Perhaps a path for projects to directly submit incident reports (if one doesn’t exist already) would be valuable for events like this.

2 Likes

It looks like there were around 1500 transactions out of the first 7k mint attempts that ended up failing – Bob Bodily from Toniq Labs should have the details.

I think we were running into issues with the ICP ledger canister not being able to handle all of the requests this time around (punks didn’t hit the ICP ledger canister at all) and were getting the majority of the errors from the ICP transfer requests. Happy to get on a call with Stephen (at Toniq) and you all if you want more info.

3 Likes

A short update on more recent progress:

  1. Concurrent query execution and its memory usage has been fixed. Ulan Degenbaev wrote an excellent article on this, worth a read!

  2. We have also deployed query caching on boundary nodes. All query calls are cached for 1 second by default. Since states are not expected to change within 1 second, this should take off a lot of load when a canister becomes the hot spot.
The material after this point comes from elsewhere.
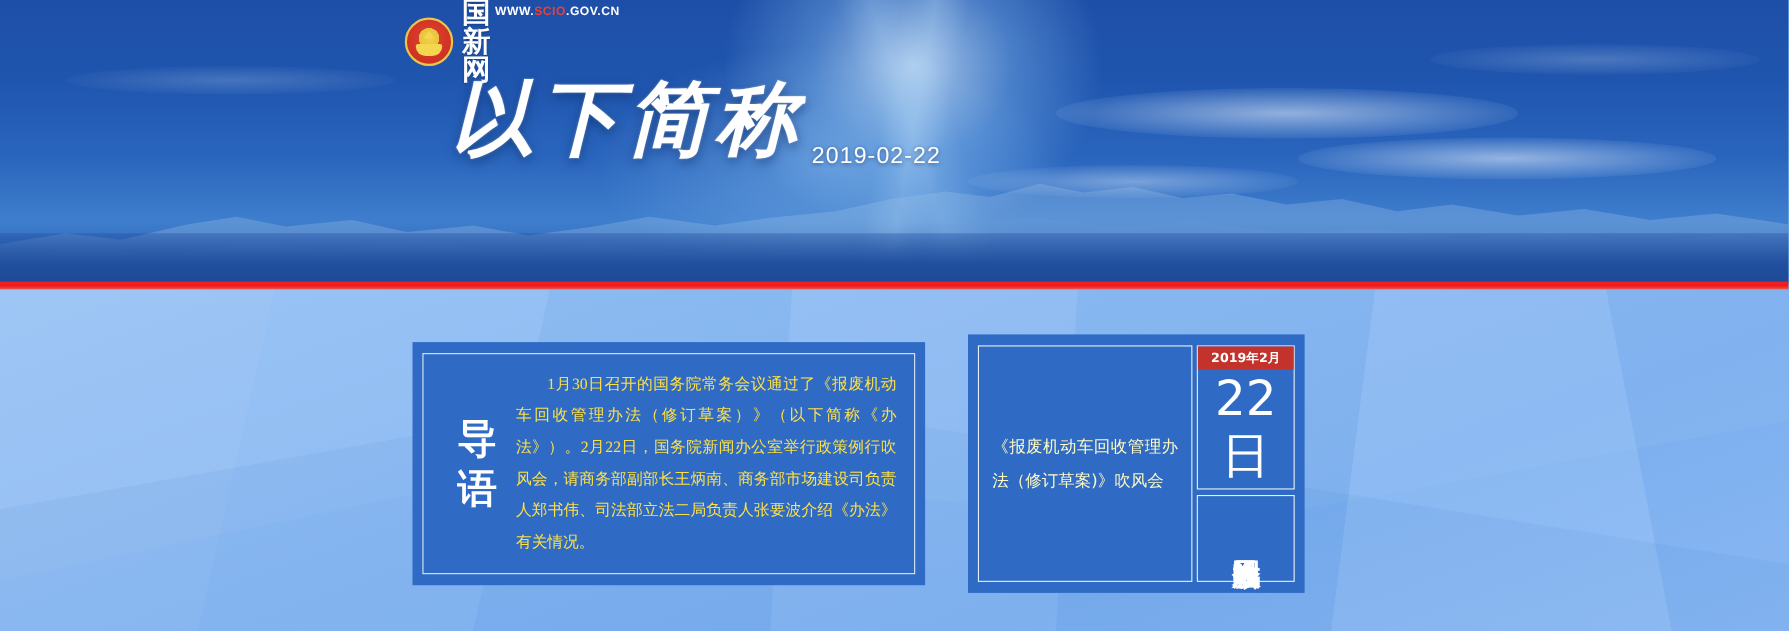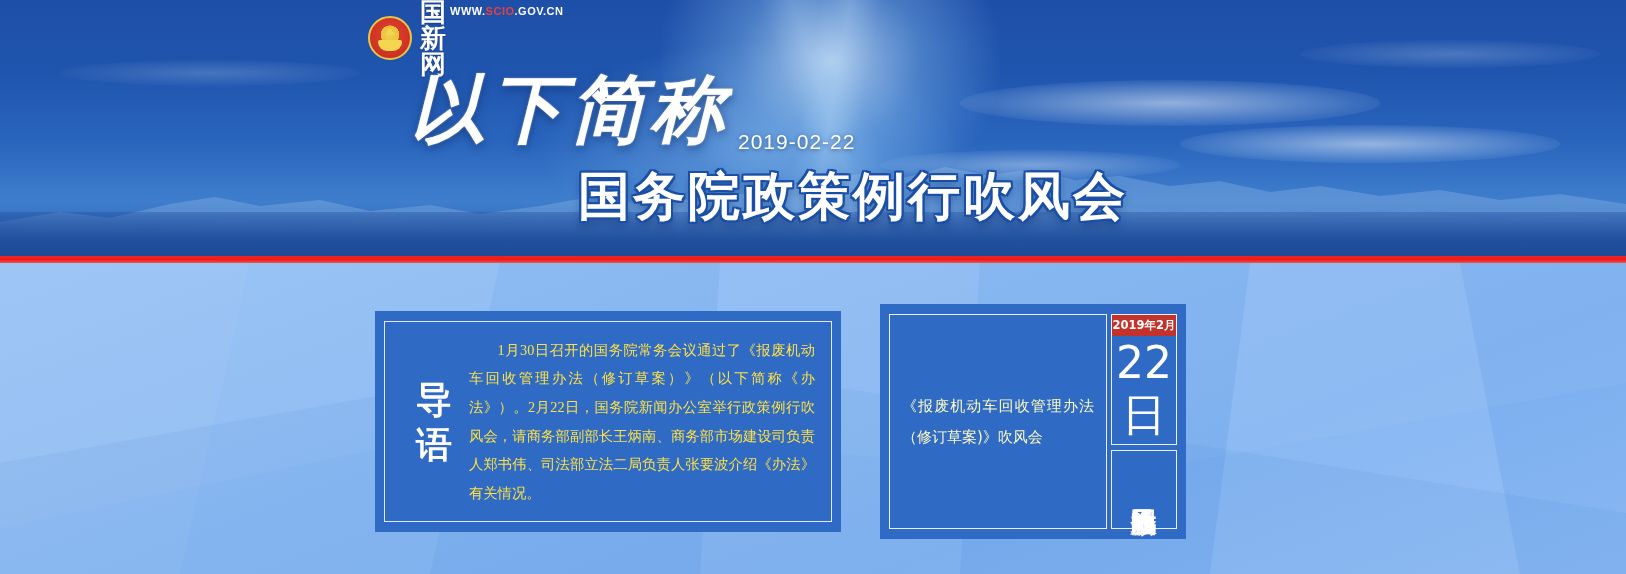"国务院政策例行吹风会" div.title-sub { html: <div>国务院政策例行吹风会</div> -> none }
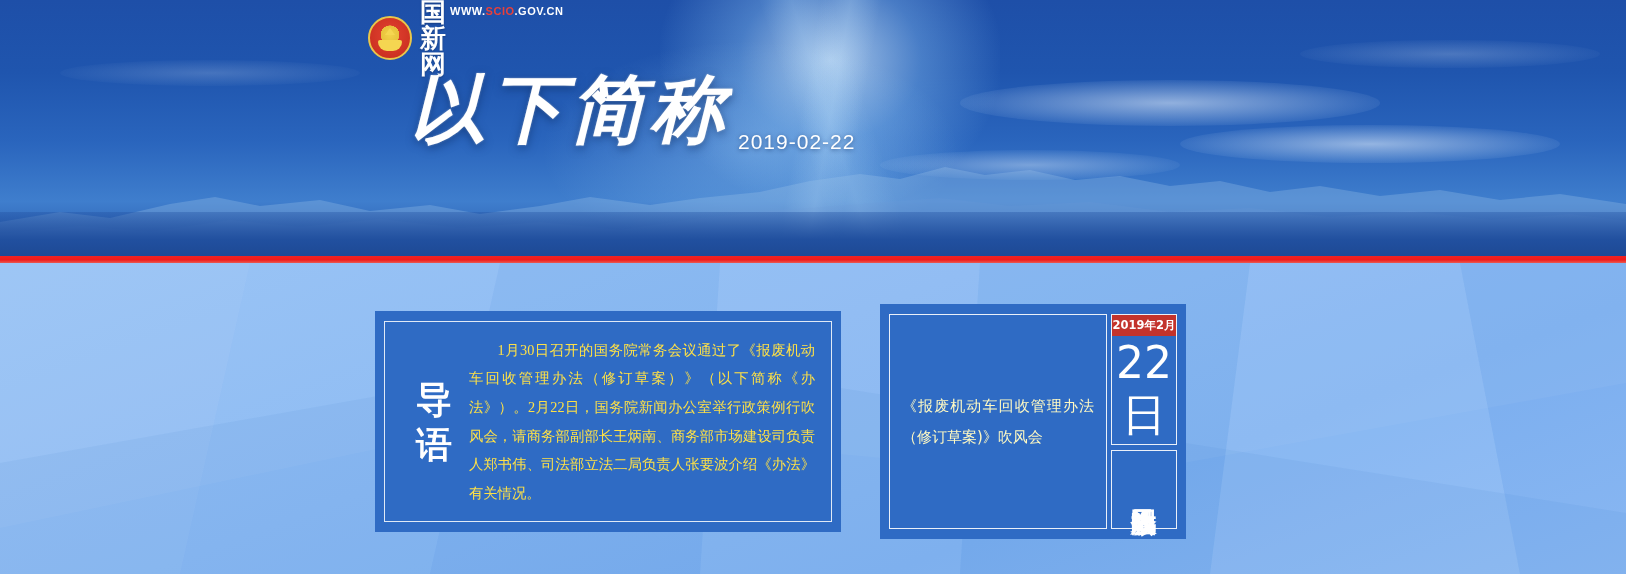"2019年2月" .video-side { width: 66px -> 89px }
  3. With the caching, query calls are also rate limited separately to protect subnet nodes from being DoS-ed.

With the above fixes, we expect overall performance improvements at handling query loads and emergent traffic. That said, we still have some work in progress:

  • Respect Cache-Control response header that is returned from the http_request public method of a canister, so that developers will have greater control over how static assets are managed and transported.

  • Query cache in replica because it knows whether a canister state has been updated or not.

As always, please help report any problem you notice to help us improve! Thanks!

10 Likes

Hmm, but it would not know whether the canister would behave differently based on time or cycle balance (which can change even if the state didn’t). Some caching might be possible, of course.

Don’t queries also use block time? (Honest question, I don’t know the answer.)

But regardless, due to network latency, queuing, clock drift, hitting a different replica etc. you can’t really expect query responses that are accurate WRT sub-second time or cycle balance changes. E.g. you may issue your query at time T and it can execute at T+.5s; or because replica clocks are not in sync, the other way around.

So whether those inaccuracies come from the above limitations; or from getting a cached response; it doesn’t really matter They will still happen.

I am also not sure. The public spec doesn’t indicate that. I would expect it to be the block time of the most recently finalized block or something like that, whether the canister had a state change there or not. But one could feasibly say it can be up to, say, 10s behind in order to have a larger window for caching.

So whether those inaccuracies come from the above limitations; or from getting a cached response; it doesn’t really matter They will still happen.

Absolutely! As long as caching doesn’t inflate that “acceptable delay“ too much. Caching the query response for hours might be bad here.